Normalizar el español
Nada de eso sucede aquí, en que la cooficialidad del vascuence, del catalán o del gallego se plantea en términos de completo desplazamiento del español, relegado no ya en las escuelas, sino de la vida social en su conjunto, aunque sea verdad que sobrevive de puertas adentro en infinidad de hogares
Cuando circulas con la radio encendida por ciertas partes de España no sabes muy bien si estás atravesando Eslovenia o Eslovaquia. No encuentras emisora en castellano. Resulta posible recorrer kilómetros y más kilómetros por la piel de toro sin sintonizar a alguien que te hable en cristiano. Y sospecho que esas radios están untadas hasta las cejas por la Autonomía de turno para imponer su lengua vernácula frente al español, profundizando en delirantes propósitos ideológicos. Se han generado, además, pingües negocios ligados a esta disparatada estrategia en las regiones con idiomas cooficiales, a través de sus medios de comunicación y su cultureta asociada, todo ello convenientemente regado de un generoso dinero público que tantas veces procede del bolsillo de los españolitos de otras provincias.
En algunos aeropuertos ocurre algo parecido. En la cartelería desaparece también el español, limitándose a rotular en sus hablas propias y en inglés. Llama la atención que en potentes aeródromos mundiales, como el JFK, figure en las señales informativas el castellano junto al inglés, algo sin embargo impensable en terminales ubicadas en determinados territorios peninsulares.
«El castellano es la lengua oficial del Estado. Todos los españoles tienen el deber de conocerla y el derecho a usarla», reza el artículo 3.1 de nuestra Constitución. Aunque la deriva política e institucional se haya focalizado en torno a los otros apartados de este precepto dedicados a la cooficialidad, la facultad de emplear el español debiera continuar siendo capital. Y no lo es. Como prevén los sistema constitucionales, los ejecutivos nacionales tienen siempre que asegurar la promoción permanente y la defensa de la utilización de la lengua común, difundiéndola entre sus ciudadanos y divulgándola más allá de sus fronteras.
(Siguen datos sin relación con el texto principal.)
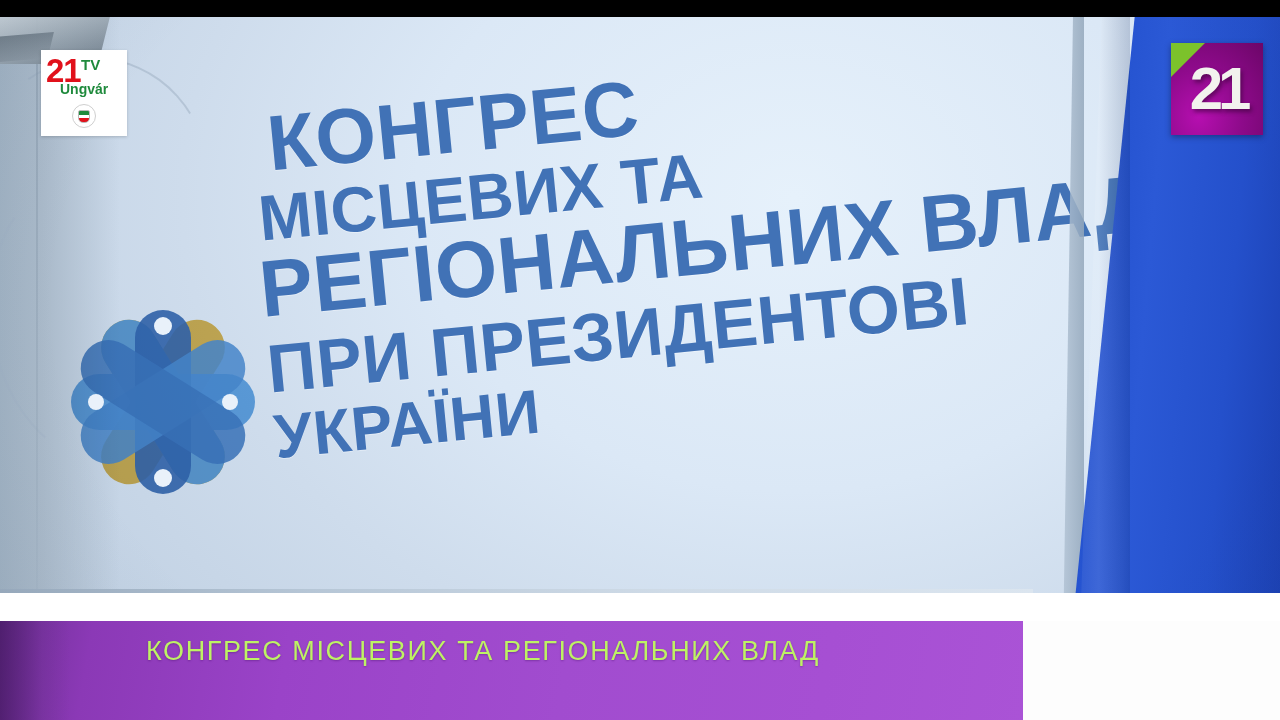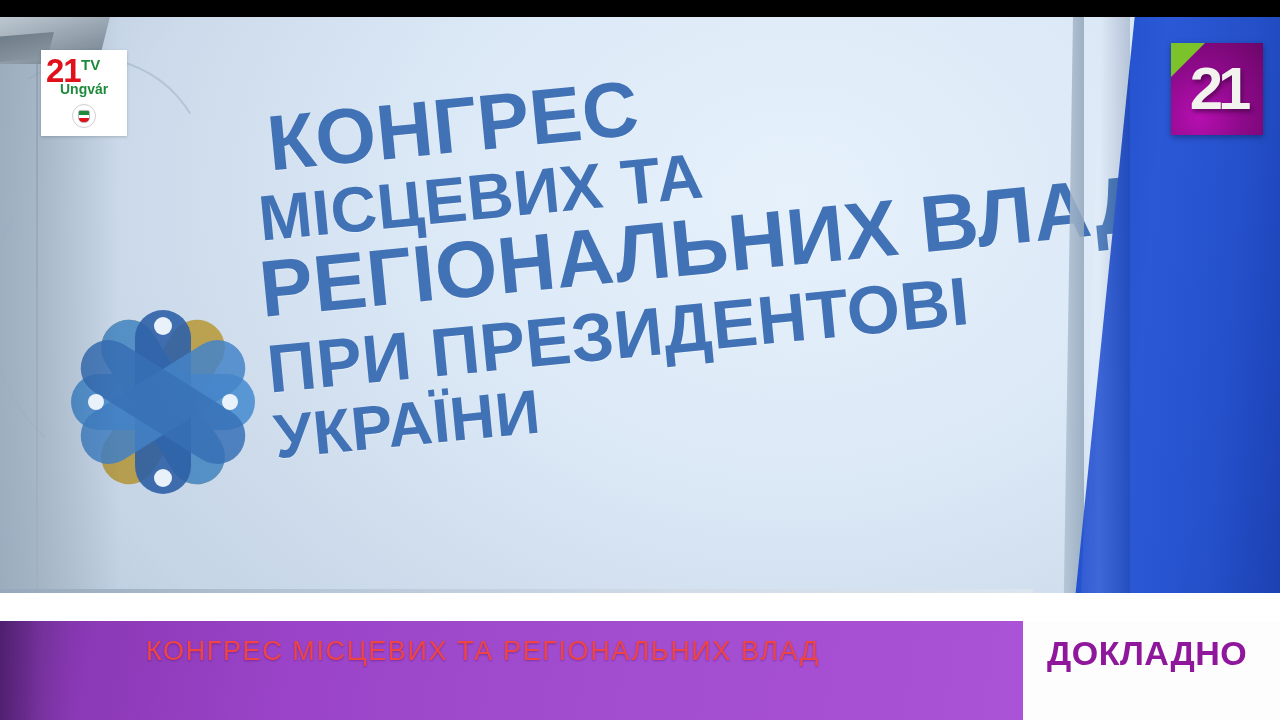"КОНГРЕС МІСЦЕВИХ ТА РЕГІОНАЛЬНИХ ВЛАД" .lt-title { color: #ef4444 -> #bef264 }
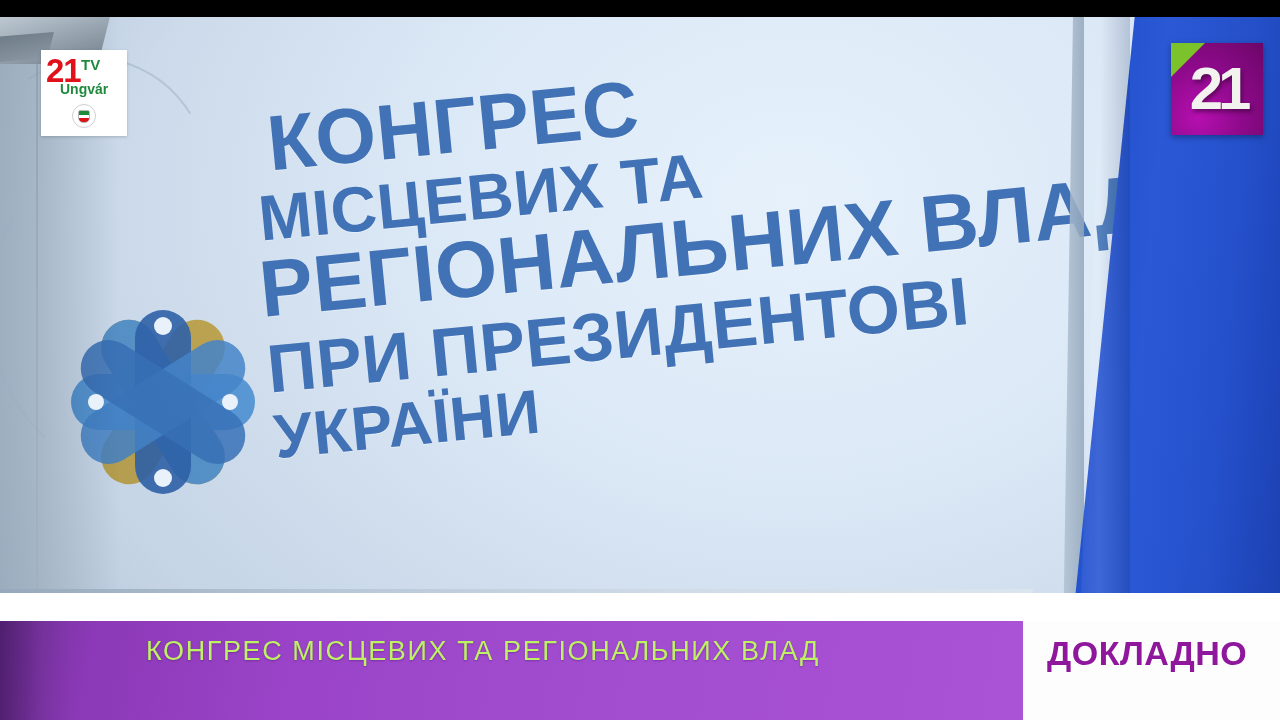"ДОКЛАДНО" div.lt-badge { html: <div>ДОКЛАДНО</div> -> none }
Nada de eso sucede aquí, en que la cooficialidad del vascuence, del catalán o del gallego se plantea en términos de completo desplazamiento del español, relegado no ya en las escuelas, sino de la vida social en su conjunto, aunque sea verdad que sobrevive de puertas adentro en infinidad de hogares, como es fácil de comprobar si conoces su realidad cotidiana. Por más que insistan en su eliminación, el castellano resiste en ámbitos domésticos como gato panza arriba, pese a la insufrible presión de aquellos que pretenden imponer un totalitario panorama exclusivo y excluyente frente a la lengua oficial del Estado.
Que un idioma que hablan seiscientos millones de personas en el planeta deba vérselas en su cuna con problemas así, parece una broma pesada. Más del once por ciento del producto interior bruto mundial descansa en la gramática de Nebrija, un impresionante poder de compra de los hispanohablantes con tendencia creciente a corto y medio plazo, y no solo en su ámbito geográfico propio. Sin embargo, este imparable desarrollo del factor eñe, en términos socioeconómicos, no está siendo capaz de hacerse el hueco que le corresponde donde nació, y pese a que el marco jurídico haya sido diseñado para esa convivencia entre nuestra koiné y ese otro «patrimonio cultural que será objeto de especial respeto y protección», como la Constitución califica a las distintas modalidades lingüísticas existentes en el país.
Urge normalizar al español en toda España. No podemos continuar asistiendo por más tiempo a su arrinconamiento. Debe articularse con prontitud y consenso entre los principales actores políticos una tutela legal general de su uso y presencia pública, aunque comparta espacio con otras expresiones locales. Así sucede en Irlanda, por ejemplo, nación en la que escuchas por las calles a pocos conversando en gaélico, pero sí lo emplean para rotular los edificios oficiales, junto al inglés. Que se haga lo posible por evitar que muera una lengua ninguna relación guarda con marginar a la que está vivita y coleando, que tiene derecho a servir como modo de comunicación habitual entre la gente.
No entender el asunto de la cooficialidad en estos parámetros de sensatez no solo es descabellado, sino que produce indudable daño a las comunidades autónomas que no lo interpretan así, en forma de asientos vacíos en sus universidades, cancelaciones de reservas turísticas o un zoquete aislamiento de un mundo que es cada vez más hispanohablante, les parezca bien, mal o regular a los que soñaban con un escenario diferente.
Insisto: resulta inaplazable normalizar el español en España.